JSON-Lang/ir.py

from emis_funky_funktions import *

from dataclasses import dataclass
from functools import reduce
from typing import Collection, FrozenSet, Sequence, TypeAlias

@dataclass(frozen=True)
class Subst:
	"""
	A substitution which may be performed on a term.

	Only variables may be substituted, but they may be substituted with any term.  That
	is, `x1/Chris` is valid, but `Chris/x1` is not.

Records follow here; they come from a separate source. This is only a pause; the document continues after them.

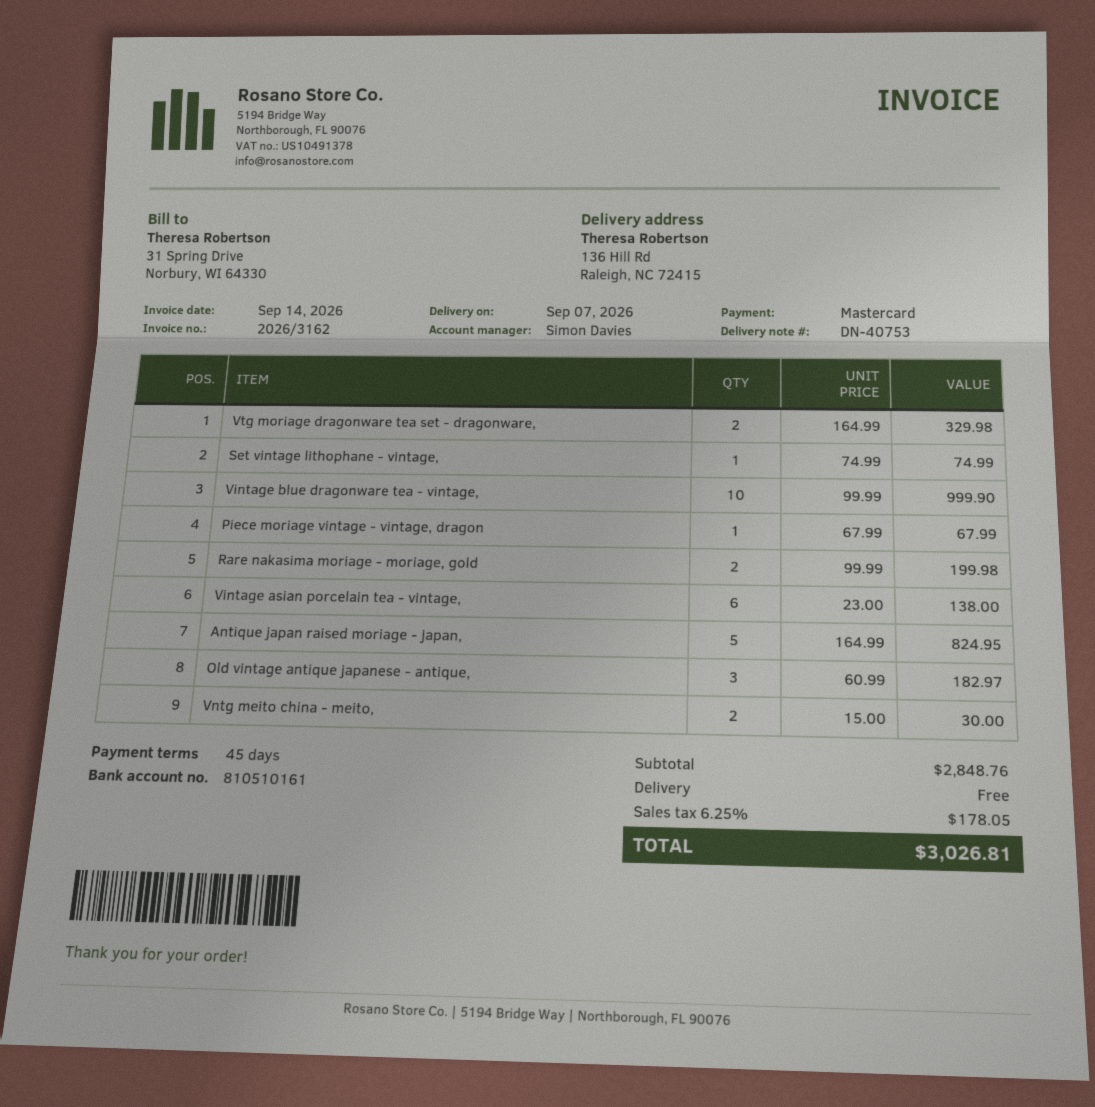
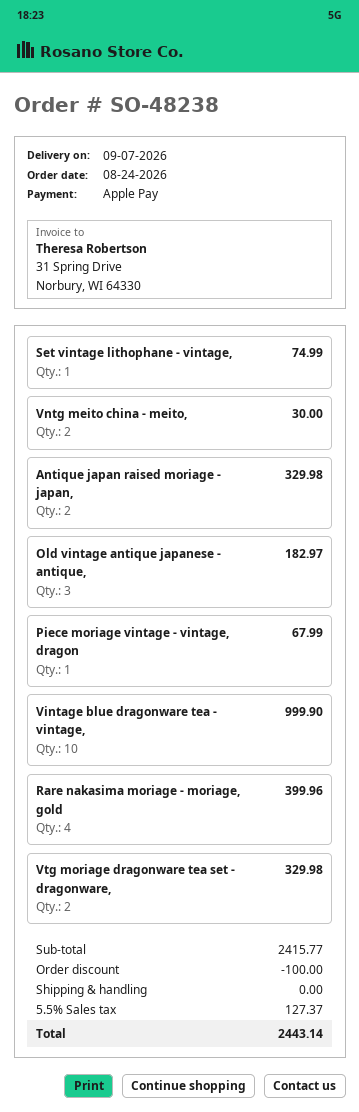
payment method: Mastercard -> Apple Pay
Rare nakasima moriage - moriage, gold: 2 for 199.98 -> 4 for 399.96
Vintage asian porcelain tea - vintage,: 6 for 138.00 -> none
Antique japan raised moriage - japan,: 5 for 824.95 -> 2 for 329.98
subtotal: 2848.76 -> 2415.77
discount: none -> 100.00
tax: 6.25% = 178.05 -> 5.5% = 127.37
total: 3026.81 -> 2443.14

	It is strongly recommended to avoid recursive substitutions, that is, substitutions
	which contain the variable they are replacing
	"""
	variable: str
	replacement: 'IRTerm'
	def __str__(self) -> str:
		return repr(self)
	def __repr__(self) -> str:
		return f'{self.replacement}/{self.variable}'

Substitutions: TypeAlias = Sequence[Subst]

@dataclass(frozen=True)
class UnificationMismatch:
	"""
	Indicates that two terms failed to unify

	Contains the two terms, each of which is a valid subterm of one of the two original
	terms, and which do not superficially unify.
	"""
	term1: 'IRTerm'
	term2: 'IRTerm'

@dataclass(frozen=True)
class LengthMismatch:
	"""
	Indicates that two clauses/argument lists failed to unify due to a length mismatch

    Contains the first element of the two lists which didn't have a corresponding term on
    the other side
	"""
	term: 'IRTerm'

UnificationError = UnificationMismatch | LengthMismatch

@dataclass(frozen=True)
class IRProp:
	"""
	Represents a proposition or object for resolution

	Can have any number of arguments, each of which should be a `IRTerm`.  Note that no
	distinction is made between predicates (n-arity, logical statements), functions
	(positive-arity functions over objects), and constants (stand-ins for objects)
	"""

	name: str
	"""
	The identifier of this thing, including its location in the source
	"""

	arguments: 'Tuple[IRTerm, ...]' = tuple()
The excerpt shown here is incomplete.